Son tres libros, en realidad, diferentes en su armazón y personajes, pero que puestos juntos componen un friso sobre un mismo tema: un país sometido a una tiranía concreta y a la vez difusa, unipersonal y a la vez multiplicada en la tribu corrupta de los paniaguados del régimen. Y las tres historias se cuentan desde el punto de vista de quienes sufren ese estado de putrefacción, lejano y omnipotente, contra el que no parece haber esperanza.
Esos ciudadanos no son cualesquiera, y mucho menos el pueblo, demasiado pobre y preso en los ritos del vudú como para tan siquiera quejarse de una forma audible. Los protagonistas de las tres historias son miembros de una aristocracia criolla venida a menos y víctima de esa nueva clase de hampones que se ha hecho con el poder: un viejo tema de las literaturas americanas (Faulkner, por ejemplo, o Carpentier, o García Márquez en La hojarasca o en Cien años de soledad), reflejo de sociedades dinámicas donde con frecuencia se cumple el estribillo Abuelo arriero, hijo caballero, nieto pordiosero. En el caso de Vieux-Chauvet –en el caso de Haití–, ese desplazamiento por las nuevas clases viene acompañado de un complejísimo y desasosegante pugilato en torno a las razas. Pues por una vez en América, en Haití no son siempre los blancos, muy minoritarios, los que han ocupado la planta noble social. En función del poder de turno pueden haber sido los mulatos -los mulatos más blancos o más oscuros-, y hasta los negros, que conforman la mayoría: así sucedió en el periodo de Duvalier. Los personajes de Amor, ira y locura –una mujer más oscura enamorada del marido francés de su hermana más blanca-; un hombre maquinando cómo vengarse del energúmeno que, para devolverle sus tierras, se ha quedado con su hija; o un poeta que ¿se finge? loco para poder decir lo que piensa (la tercera, más arriesgada -¡usa hasta el teatro!- y a mi juicio mejor de las novelas), se mueven todos en el veloz ascensor social de Haití, donde se puede cambiar de clase y de estado civil en un cuarto de hora, y en el territorio, literario por definición, del ambiguo mestizaje.
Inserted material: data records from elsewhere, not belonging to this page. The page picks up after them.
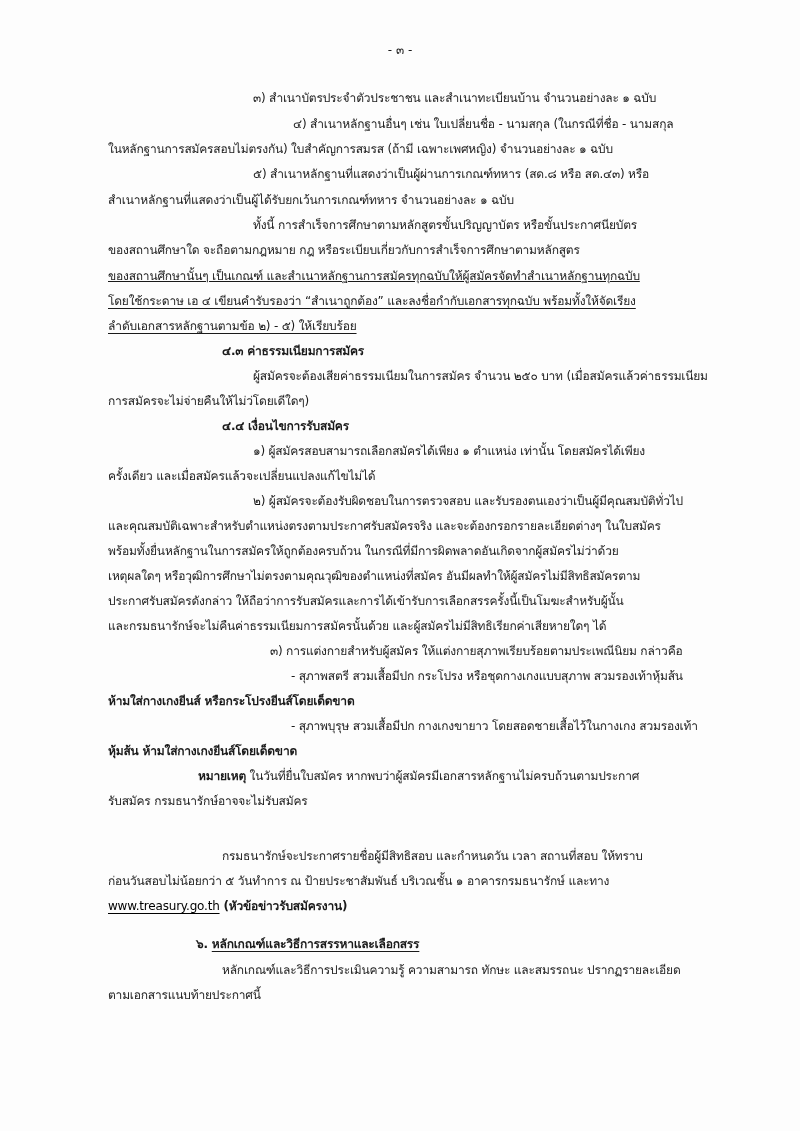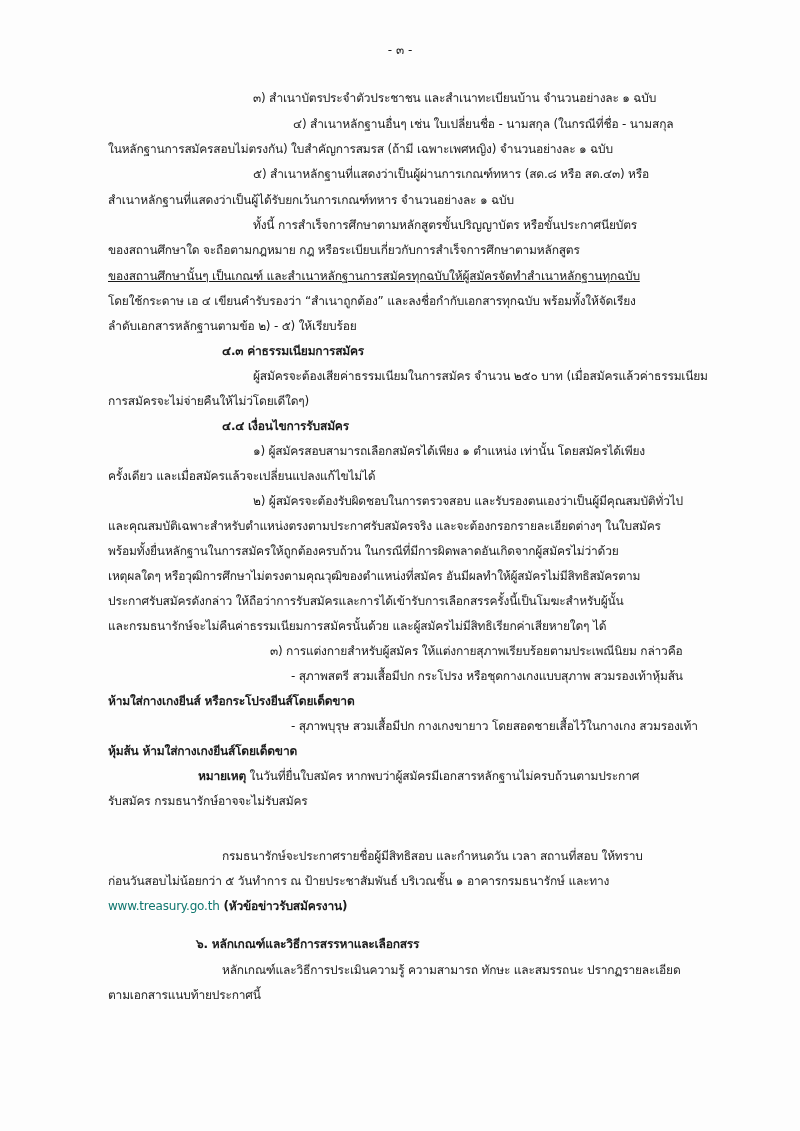--- a/index.html
+++ b/index.html
@@ -23,7 +23,7 @@
       white-space: nowrap;
       letter-spacing: -0.2px;
     }
-    .u { text-underline-offset: 3px; }
+    .u { text-decoration: underline; text-underline-offset: 3px; }
     .b { font-weight: bold; }
     .link { color: #0f766e; text-underline-offset: 3px; }
     .pn { position: absolute; left: 0; width: 800px; text-align: center; top: 40px; font-size: 12px; }

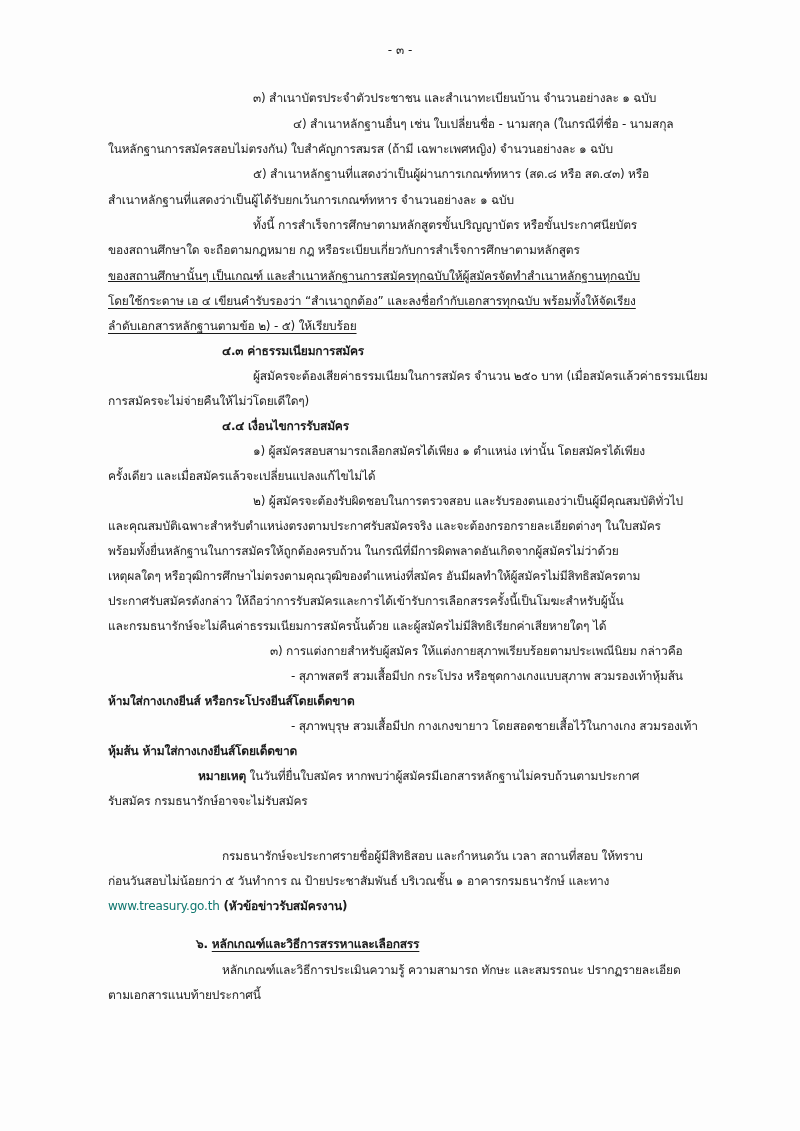--- a/index.html
+++ b/index.html
@@ -25,7 +25,7 @@
     }
     .u { text-decoration: underline; text-underline-offset: 3px; }
     .b { font-weight: bold; }
-    .link { color: #0f766e; text-underline-offset: 3px; }
+    .link { color: #000000; text-decoration: underline; text-underline-offset: 3px; }
     .pn { position: absolute; left: 0; width: 800px; text-align: center; top: 40px; font-size: 12px; }
   </style>
 </head>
No hace falta indagar mucho para hacer a tientas un retrato de Marie Vieux-Chauvet y de su peripecia vital, pues, aunque literario, su friso exuda verdad. Experiencia. Eso que siempre se nota, y que tanto se echa de menos en mucha de la literatura contemporánea y en particular la primermundista. Y exuda también algo un poco anticuado y en estos tiempos a mi juicio muy valioso: confianza en la literatura. Creer que a través de una escritura creadora y sin miedo se puede vencer al diablo. Que es el tema de la tercera parte: Locura. La escritura de Vieux-Chauvet no pretende informar de casos concretos ni precisar torturas ni despojos. Y sin embargo, mediante la sugerencia y la imagen, instrumentos de la escritura literaria, consigue proporcionar una verdad mayor que el simple informe.